> _Task details_
Read the lines below, and copy any that contain the string "background".

(Data excerpts)
----------

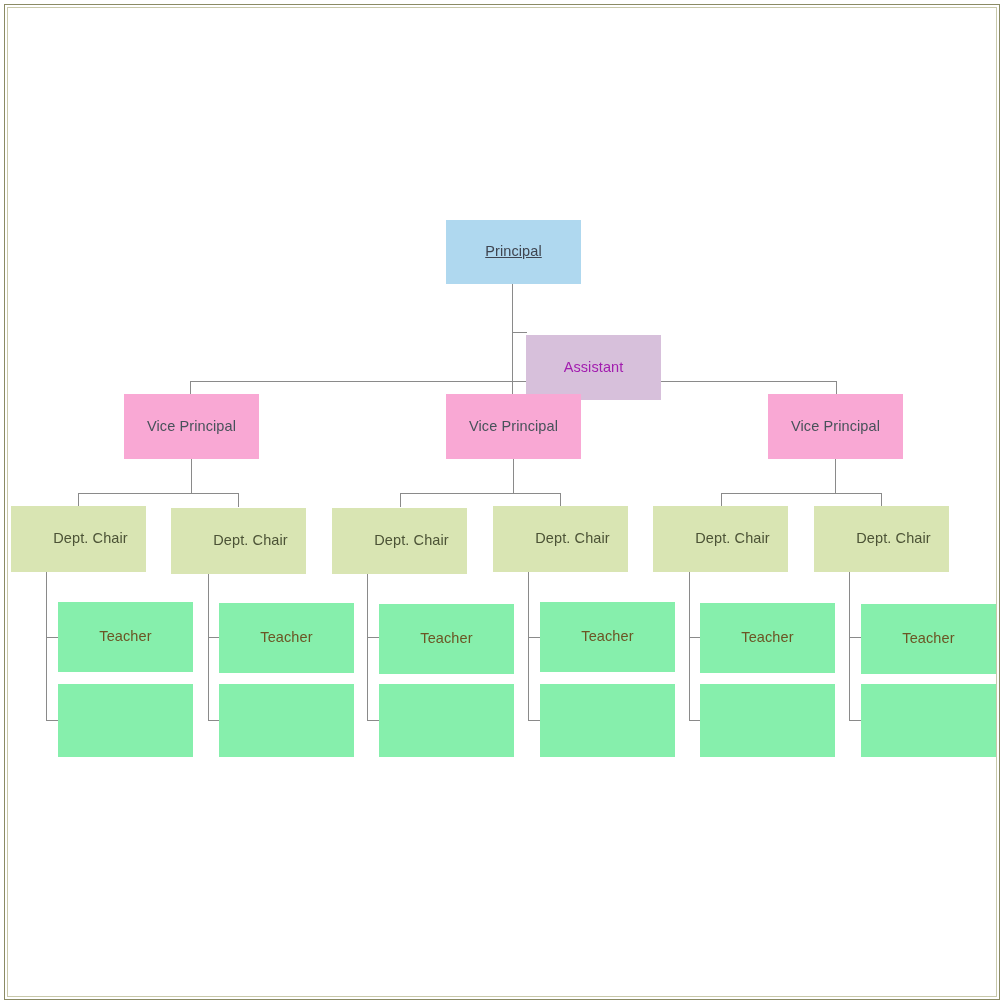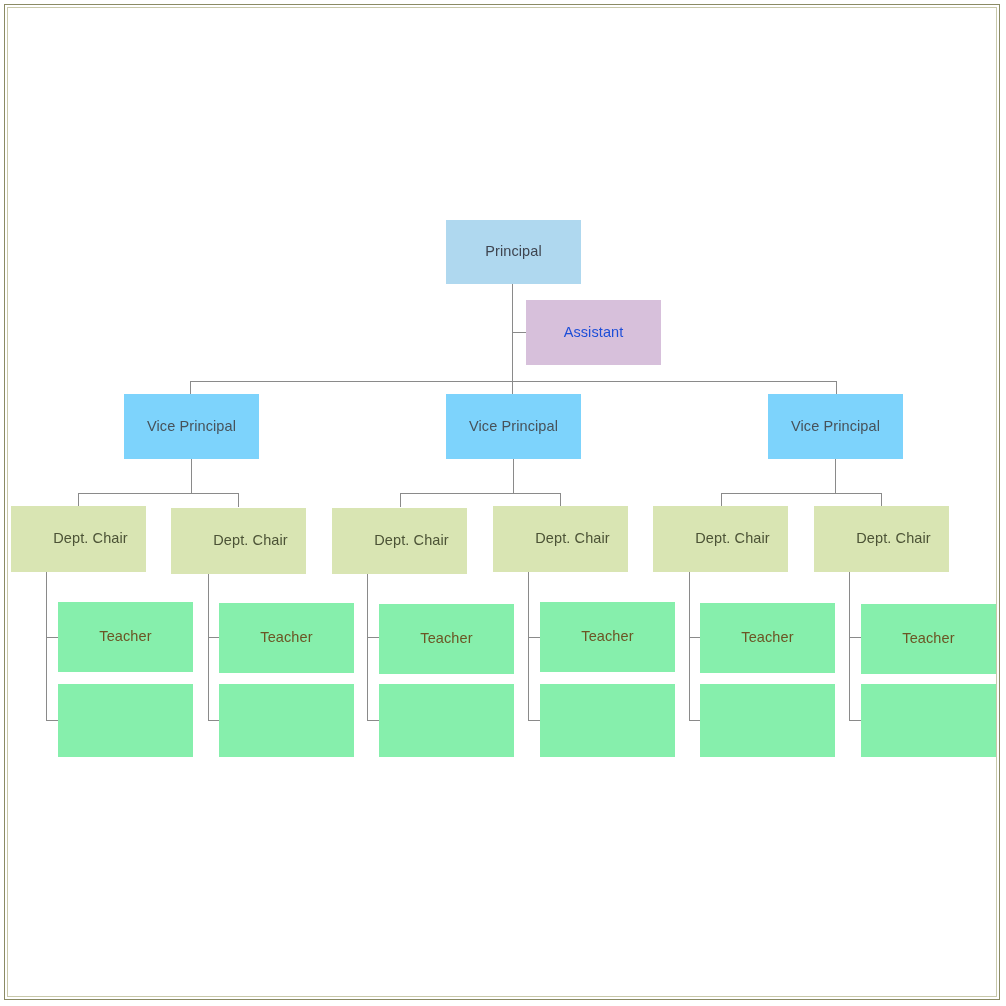--- a/index.html
+++ b/index.html
@@ -69,22 +69,22 @@
     justify-content: center;
     box-sizing: border-box;
     color: #4a4a52;
     font-size: 14.5px;
     letter-spacing: .1px;
     text-align: center;
     line-height: 1.2;
     user-select: none;
   }
   .node.principal  { background: #afd8ef; color: #3f4550; }
-  .node.assistant  { background: #d7c0db; color: #1d4ed8; }
-  .node.vice       { background: #7dd3fc; color: #47525a; }
+  .node.assistant  { background: #d7c0db; color: #a21caf; margin-top: 35px; }
+  .node.vice       { background: #f9a8d4; color: #47525a; }
   .node.chair      { background: #d9e5b3; color: #4c5336; padding-left: 24px; }
   .node.teacher    { background: #86efac; color: #6b5524; }
 </style>
 </head>
 <body>
 
 <div id="page">
 
   <div class="frame-outer"></div>
   <div class="frame-inner"></div>
@@ -132,21 +132,21 @@
     <div class="ln h" style="left:528px; top:720px; width:13px;"></div>
 
     <div class="ln v" style="left:689px; top:572px; height:149px;"></div>
     <div class="ln h" style="left:689px; top:637px; width:13px;"></div>
     <div class="ln h" style="left:689px; top:720px; width:13px;"></div>
 
     <div class="ln v" style="left:849px; top:572px; height:149px;"></div>
     <div class="ln h" style="left:849px; top:637px; width:13px;"></div>
     <div class="ln h" style="left:849px; top:720px; width:13px;"></div>
 
-    <div class="node principal" style="left:446px; top:220px; width:135px; height:64px;">Principal</div>
+    <div class="node principal" style="left:446px; top:220px; width:135px; height:64px;text-decoration:underline;">Principal</div>
 
     <div class="node assistant" style="left:526px; top:300px; width:135px; height:65px;">Assistant</div>
 
     <div class="node vice" style="left:124px; top:394px; width:135px; height:65px;">Vice Principal</div>
     <div class="node vice" style="left:446px; top:394px; width:135px; height:65px;">Vice Principal</div>
     <div class="node vice" style="left:768px; top:394px; width:135px; height:65px;">Vice Principal</div>
 
     <div class="node chair" style="left:11px; top:506px; width:135px; height:66px;">Dept. Chair</div>
     <div class="node chair" style="left:171px; top:508px; width:135px; height:66px;">Dept. Chair</div>
     <div class="node chair" style="left:332px; top:508px; width:135px; height:66px;">Dept. Chair</div>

----------

> _Answer space_
   .node.principal  { background: #afd8ef; color: #3f4550; }
-  .node.assistant  { background: #d7c0db; color: #1d4ed8; }
-  .node.vice       { background: #7dd3fc; color: #47525a; }
+  .node.assistant  { background: #d7c0db; color: #a21caf; margin-top: 35px; }
+  .node.vice       { background: #f9a8d4; color: #47525a; }
   .node.chair      { background: #d9e5b3; color: #4c5336; padding-left: 24px; }
   .node.teacher    { background: #86efac; color: #6b5524; }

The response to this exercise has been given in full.